Paper long abstract:

The pressure to reconfigure structures, ideologies and representations in Africa given the range of emerging realities in its milieu could be seen as a child’s play without rethinking the place of knowledge production in African literature. This is because studies on post-independent Africa from literary authors and scholars have been inundated with complexions of disenchantments mainly from leaders. Postcolonial theory especially with its ideology of post-independence disillusionment which expresses the disappointment of the people to their leaders after independence has consistently provided a framework for the critique of such literary works. However, emerging realities in postcolonial Africa suggest a reconfiguration on the ideology of disillusionment in Africa as quotidian realities among the people have outgrown the erstwhile ground upon which disillusionment was based. This paper introduces the concept of “Inverted disillusionment” as an alternative paradigm for knowledge production and critique of deep seated and emerging untoward actions of the people in African literature.

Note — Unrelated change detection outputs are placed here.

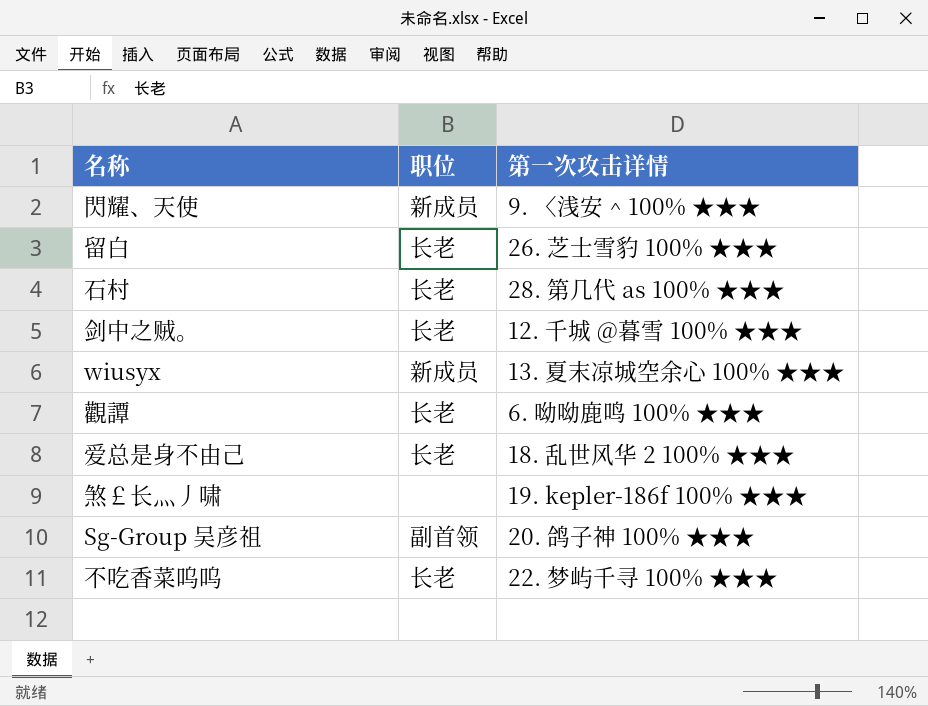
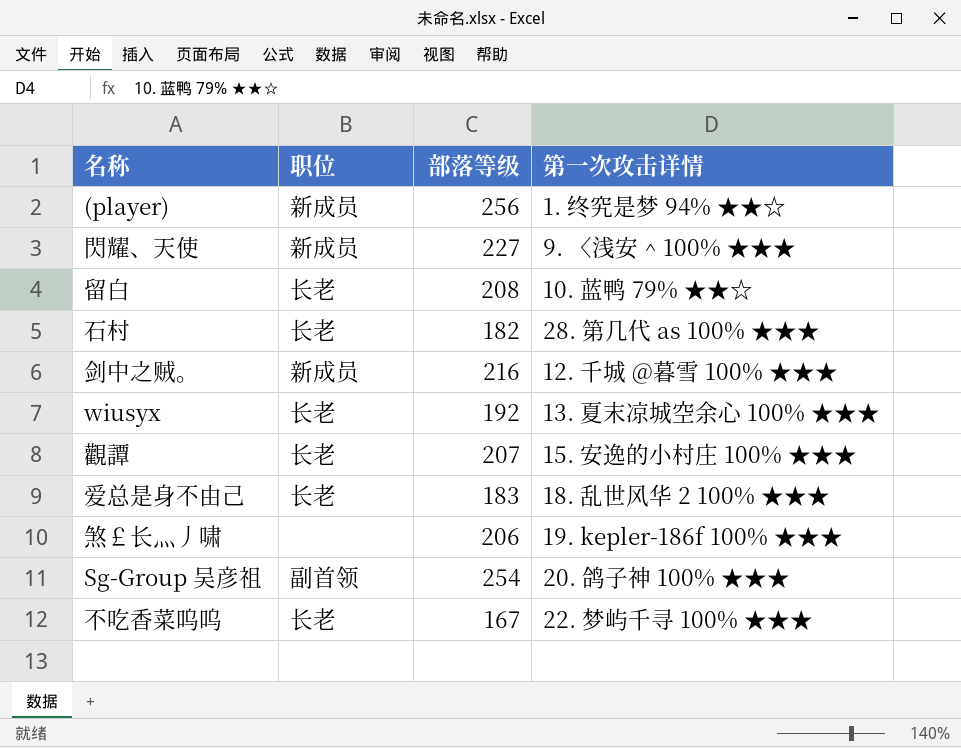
column 部落等级 | position: none -> 3
row (player): none -> 新成员 | 256 | 1. 终究是梦 94% ★★☆
留白 | 第一次攻击详情: 26. 芝士雪豹 100% ★★★ -> 10. 蓝鸭 79% ★★☆
剑中之贼。 | 职位: 长老 -> 新成员
wiusyx | 职位: 新成员 -> 长老
觀譚 | 第一次攻击详情: 6. 呦呦鹿鸣 100% ★★★ -> 15. 安逸的小村庄 100% ★★★

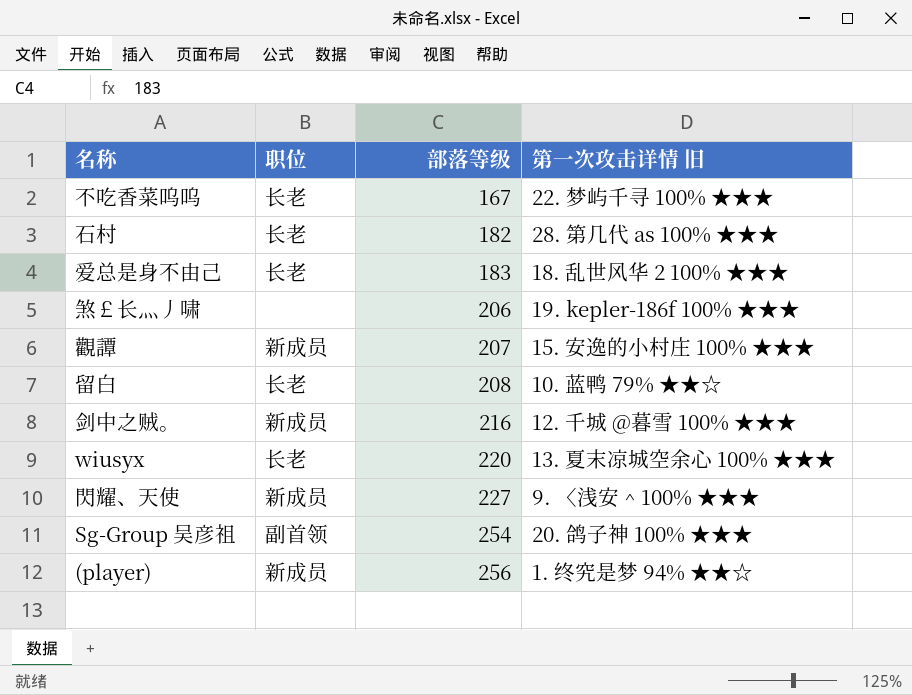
row order: none -> 部落等级 ascending
column name: 第一次攻击详情 -> 第一次攻击详情 旧
觀譚 | 职位: 长老 -> 新成员
wiusyx | 部落等级: 192 -> 220

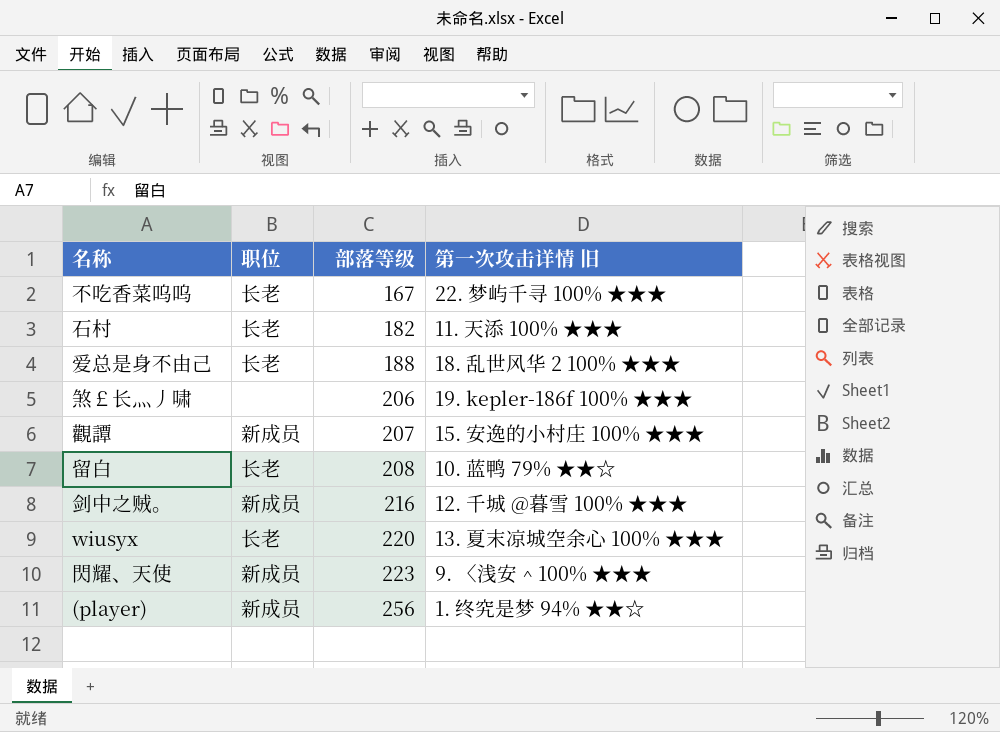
row Sg-Group 吴彦祖: 副首领 | 254 | 20. 鸽子神 100% ★★★ -> none
石村 | 第一次攻击详情 旧: 28. 第几代 as 100% ★★★ -> 11. 天添 100% ★★★
爱总是身不由己 | 部落等级: 183 -> 188
閃耀、天使 | 部落等级: 227 -> 223

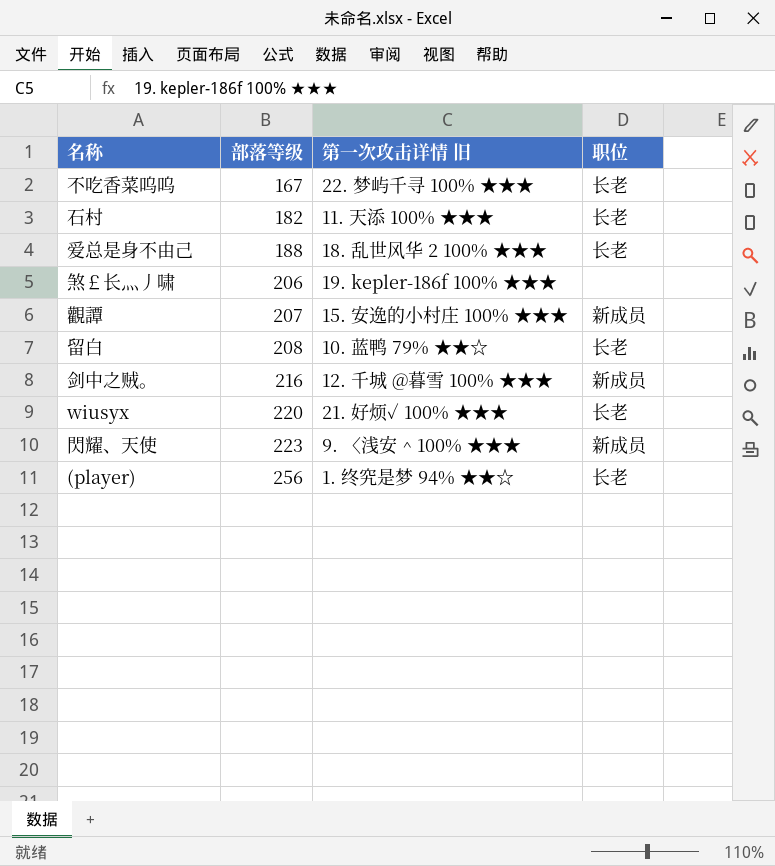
column 职位 | position: 2 -> 4
wiusyx | 第一次攻击详情 旧: 13. 夏末凉城空余心 100% ★★★ -> 21. 好烦✓ 100% ★★★
(player) | 职位: 新成员 -> 长老

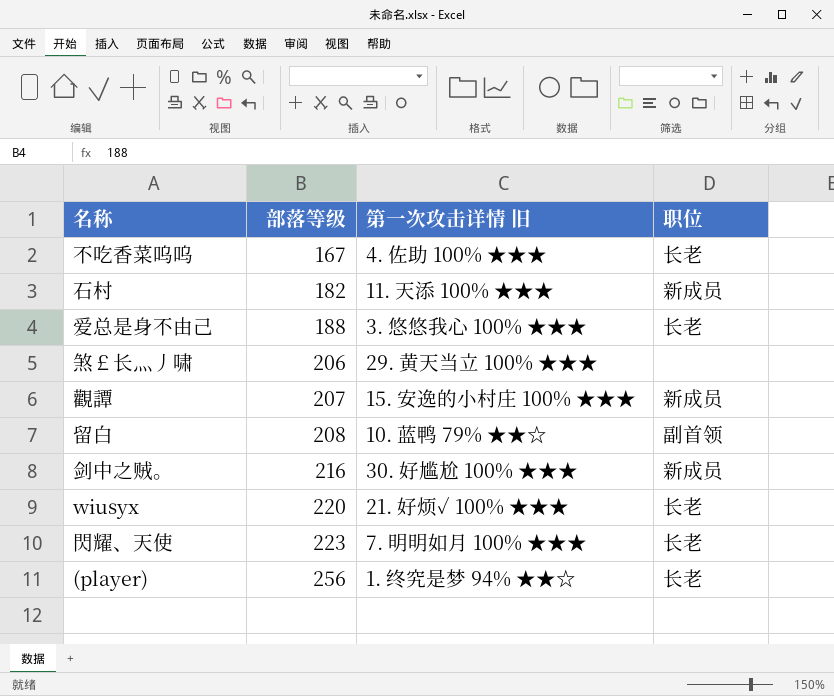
不吃香菜呜呜 | 第一次攻击详情 旧: 22. 梦屿千寻 100% ★★★ -> 4. 佐助 100% ★★★
石村 | 职位: 长老 -> 新成员
爱总是身不由己 | 第一次攻击详情 旧: 18. 乱世风华 2 100% ★★★ -> 3. 悠悠我心 100% ★★★
煞￡长灬丿啸 | 第一次攻击详情 旧: 19. kepler-186f 100% ★★★ -> 29. 黄天当立 100% ★★★
留白 | 职位: 长老 -> 副首领
剑中之贼。 | 第一次攻击详情 旧: 12. 千城 @暮雪 100% ★★★ -> 30. 好尴尬 100% ★★★
閃耀、天使 | 第一次攻击详情 旧: 9. 〈浅安 ^ 100% ★★★ -> 7. 明明如月 100% ★★★
閃耀、天使 | 职位: 新成员 -> 长老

The first author having established two indices of Inverted disillusionment: ‘General moral decadence among the people’ and ‘Apathy/ disorientation to politics’ in a seminal research, seeks to foreground with textual evidence the third category which is a spotlight on the working class, especially government workers, to see if their actions have holistically made the civil service the enemy of development or not in Africa. The study signals a new direction in African literature/studies, as it concludes with a poser that “if today’s leadership was yesterday’s followership/workers, why much ado about leadership in African literature?”